So, in practice, Evo 2 will almost certainly look like something closer to a heuristic, just as is the case with conversation scores, a way to triage/prioritize variants for further studies. It’s just better at that task than traditional conservation scores.

That vaguely makes sense. I think the last question I have on pathogenic variant detection is…why do this at all? What’s the point? I get that there is some latent benefit in consumers being able to go to a genetic counselor and be told something other than “Variant of Uncertain Significance” for most of their mutations. That’s fine. But…I dunno, I’m just kinda bearish on consumer genomics as a category.

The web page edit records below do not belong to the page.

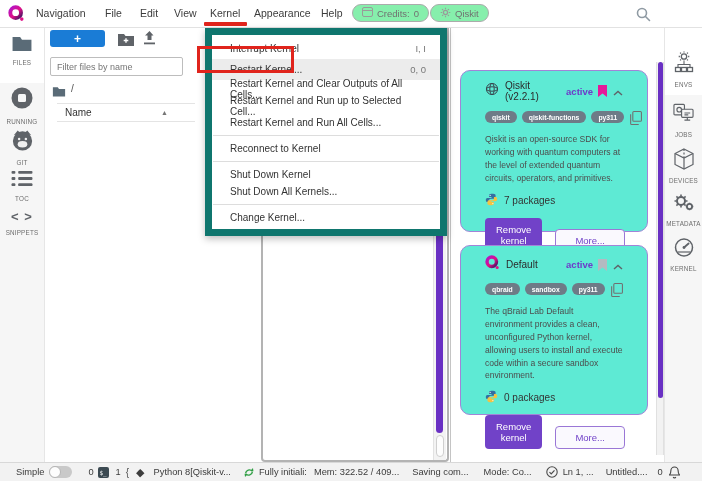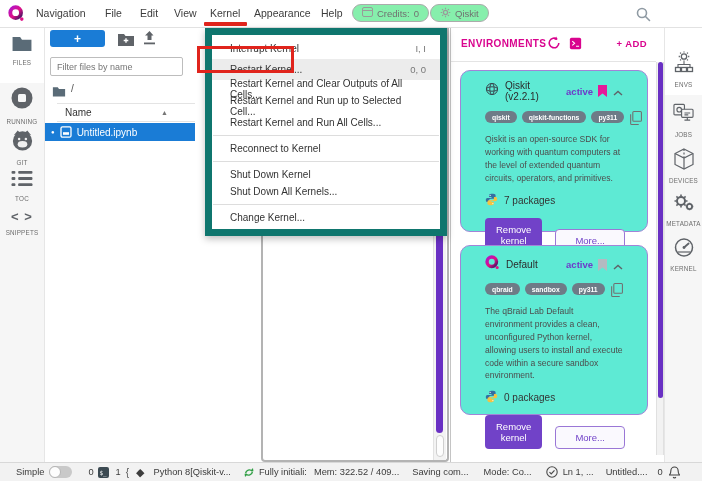--- a/index.html
+++ b/index.html
@@ -176,53 +176,31 @@
     <span class="abs" style="left:7px;top:56px;"><svg width="14" height="11" viewBox="0 0 22 18">
           <path d="M1 2h8l2 3h10v12H1z" fill="#5a6b77"></path>
         </svg></span>
     <span class="abs" style="left:26px;top:56px;font-size:10px;color:#555;">/</span>
 
     <div class="fhead">
       <span style="margin-left:8px;font-size:10px;color:#333;">Name</span>
       <span style="position:absolute;left:104px;top:5px;font-size:7px;color:#757575;">▲</span>
     </div>
 
-    <div class="frow">
-      <span style="margin-left:6px;font-size:6px;">●</span>
-      <span style="margin-left:5px;display:inline-flex;">
-          <svg width="12" height="12" viewBox="0 0 12 12">
-            <rect x="1" y="0.8" width="10" height="10.4" rx="1.5" fill="none" stroke="#fff" stroke-width="1.3"></rect>
-            <rect x="3" y="6.2" width="6" height="2.6" fill="#fff"></rect>
-          </svg>
-        </span>
-      <span style="margin-left:5px;">Untitled.ipynb</span>
-    </div>
   </div>
 
   <div class="abs mainbg"></div>
   <div class="abs nbbox">
     <div class="nbtrack">
       <div class="nbthumb"></div>
       <div class="nbcap"></div>
     </div>
   </div>
 
   <div class="abs envpanel">
-    <div class="envhead">
-      <span class="envtitle">ENVIRONMENTS</span>
-      <span class="abs" style="left:96px;top:9px;"><svg width="14" height="14" viewBox="0 0 16 16">
-            <path d="M13.5 8a5.5 5.5 0 1 1-1.9-4.2" fill="none" stroke="#d9048e" stroke-width="1.8"></path>
-            <path d="M10.6 0.6l1.2 3.4-3.4.5z" fill="#d9048e"></path>
-          </svg></span>
-      <span class="abs" style="left:118px;top:9px;"><svg width="13" height="13" viewBox="0 0 12 12">
-            <rect x="0.8" y="0.8" width="10.4" height="10.4" rx="1.5" fill="#d9048e"></rect>
-            <path d="M3 3.8l2.2 2L3 7.8M6.5 8.6H9.3" stroke="#fff" stroke-width="1" fill="none"></path>
-          </svg></span>
-      <span class="envadd">+ ADD</span>
-    </div>
 
     <div class="card" style="top:43px;height:162px;">
       <div class="card-head">
         <span><svg width="14" height="14" viewBox="0 0 14 14">
               <g fill="none" stroke="#37474f" stroke-width="1">
                 <circle cx="7" cy="7" r="5.6"></circle>
                 <ellipse cx="7" cy="7" rx="5.6" ry="2.2"></ellipse>
                 <ellipse cx="7" cy="7" rx="2.2" ry="5.6"></ellipse>
               </g>
             </svg></span>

Doesn’t really feel like it fixes anything, just points out what the problem is.

The pre-cached answer is that this ‘consumer being aware of a disease earlier than expected’ thing is more impactful than you’d expect. For a ton of conditions, early intervention matters a lot! And if we can discover more of those variants earlier — via models like Evo 2 — it’s all the faster that people can get that necessary intervention.

But you’re hitting across something important here in the overall utility of DNA language models. Their utility in actually helping cure things, instead of just helping intervene earlier, does strongly hinge on assuming some level of simplicity of DNA.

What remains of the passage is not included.